New Yorker Ms Shevell, 51, is an heiress to a trucking fortune.
The wedding is expected to take place at Old Marylebone Town Hall, which is where Sir Paul married first wife Linda Eastman - also an American - in 1969.
She died in 1998 and Sir Paul, 69, split from second wife Heather Mills during an acrimonious divorce in 2008.
Mirror showbiz journalist Clemmie Moodie said she expected Sunday's wedding to be a low-key affair.
"Given his last marriage to Heather Mills obviously was a fairly lavish, spectacular do and look how that ended... I think this time round it's going to be a far quieter, more civilised affair," she said.
"It's just close family, a few friends - we believe about 30 people - so far more intimate."

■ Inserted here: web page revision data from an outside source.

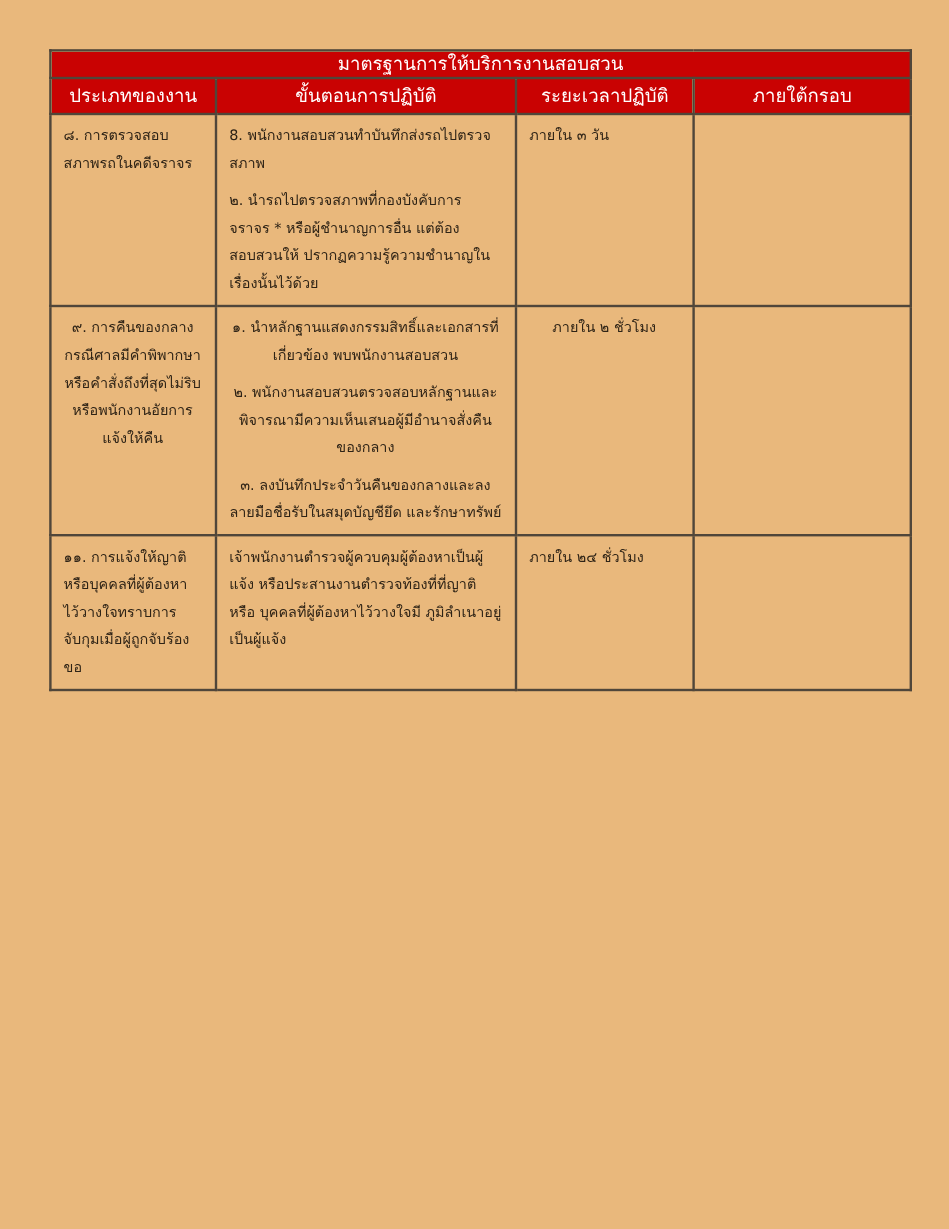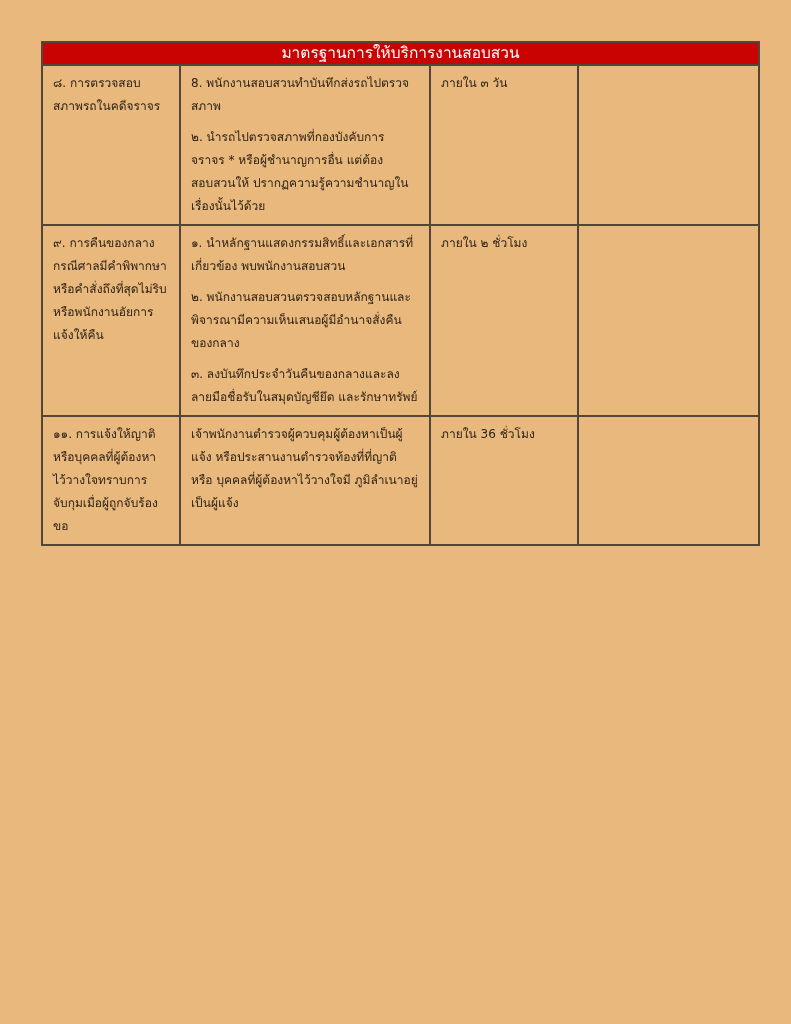"ประเภทของงาน" tr.header-row { html: none -> <tr> <th>ประเภทของงาน</th> <th>ขั้นตอนการปฏิบัติ</th> <th>ระยะเวลาปฏิบัติ</th> <th>ภายใต้กรอบ</th> </tr> }
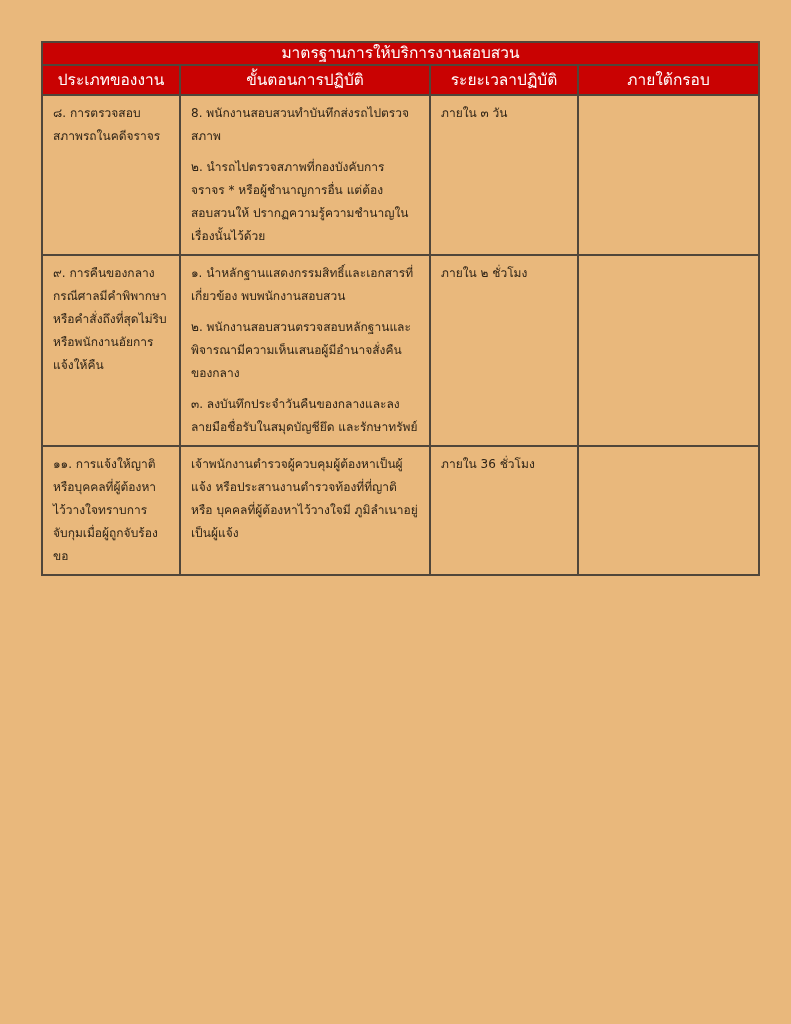"๙. การคืนของกลาง กรณีศาลมีคำพิพากษา" tr.row-2 td { text-align: none -> center }
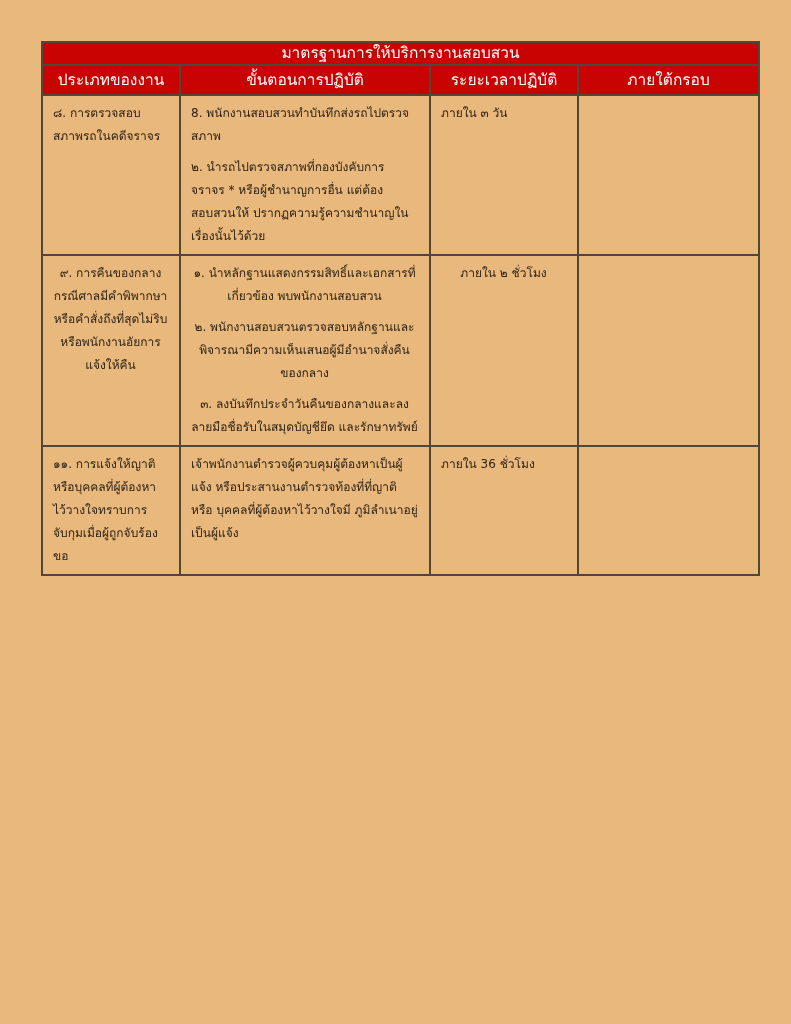"ภายใน 36 ชั่วโมง" p { text: 36 -> ๒๔ }
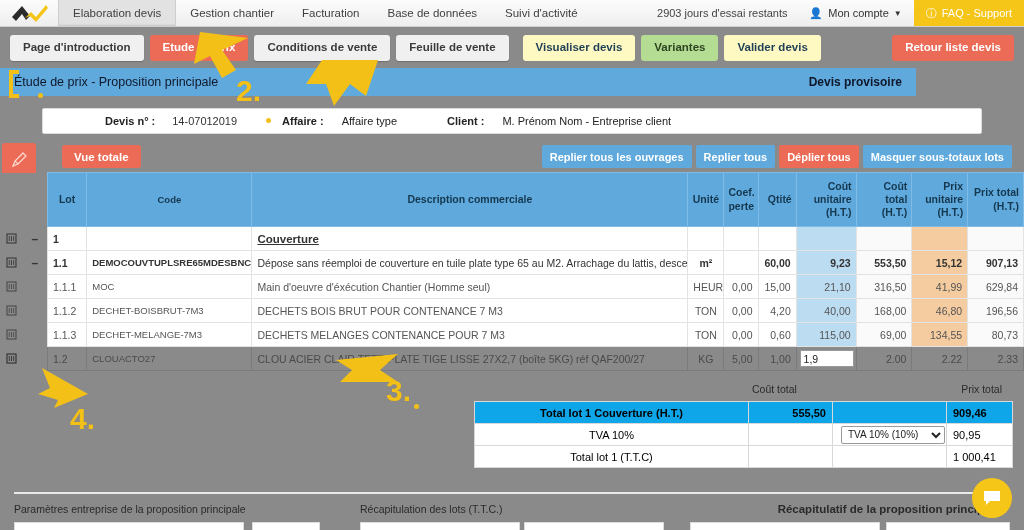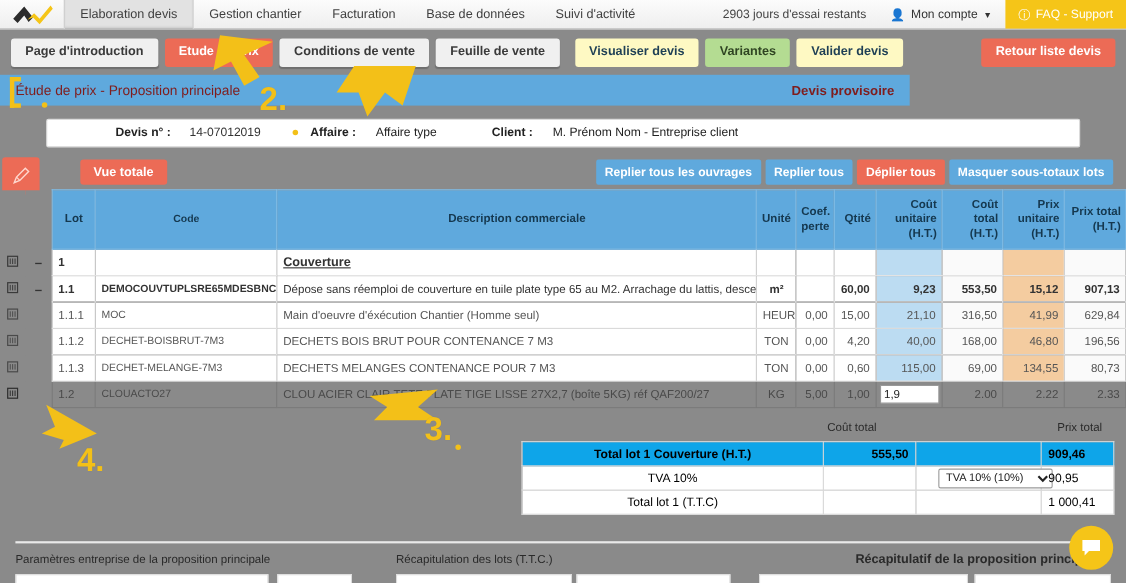"Étude de prix - Proposition" .titleband { color: #7f1d1d -> #0f172a; width: 827px -> 916px }
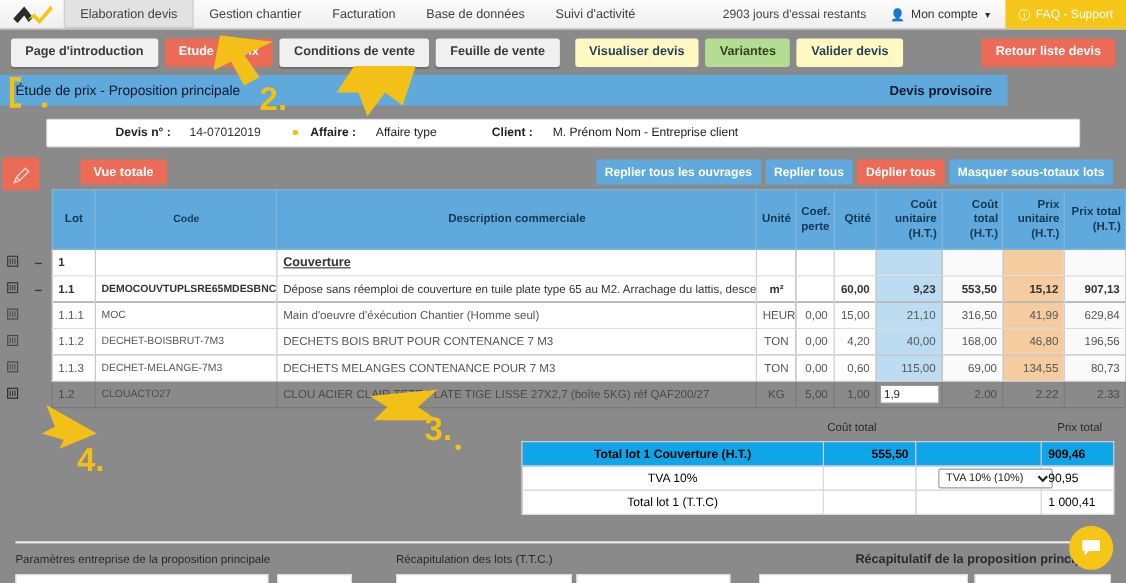"Vue totale" .vue-totale { margin-left: 11px -> none }
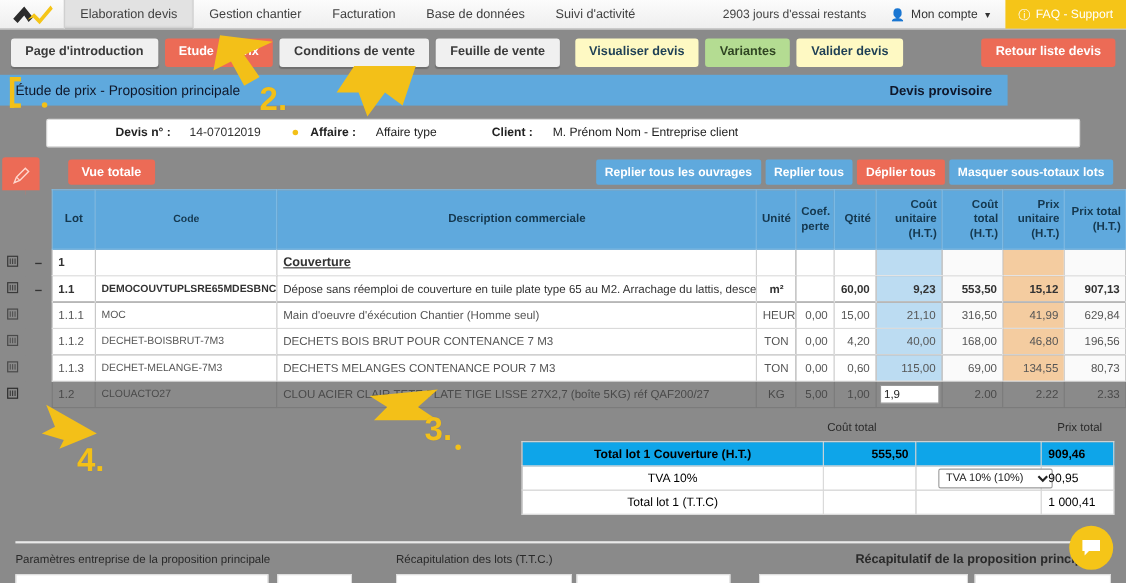"TVA 10% (10%)" td.tot-c2 { padding: 1px 20px -> 1px 8px }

Paul McCartney after his first wedding to Linda Eastman Paul McCartney married Linda Eastman in 1969
Earlier this month Ms Shevell moved in with Sir Paul at his home in St John's Wood, London, where it is believed a reception will take place.
Ms Shevell, who was married for 20 years to American lawyer and political candidate Bruce Blakeman, became engaged to Sir Paul in May.
The couple began dating four years ago in the upmarket Hamptons area of Long Island.
Life-long Beatles fan Chiara Amato said she had sat outside the register office every day since September 29 in anticipation of the couple's wedding.
She said: "This marriage is going to last. She seems to be really nice and deeply in love with him. I have been listening to The Beatles since I was six-years-old. I have been to see Sir Paul in concert 27 times."
Sir Paul's eldest daughter, Mary, also married at the register office last year.
Ms Shevell is a board member of New York's transportation authority and vice-president of her family haulage firm.
But the wedding is expected to mean an end to her work in the family business and her leaving her position on the board of the transportation body.
Ms Shevell told the New York Post she would "love" the couple to live in the US but she would "probably" move to England after the wedding.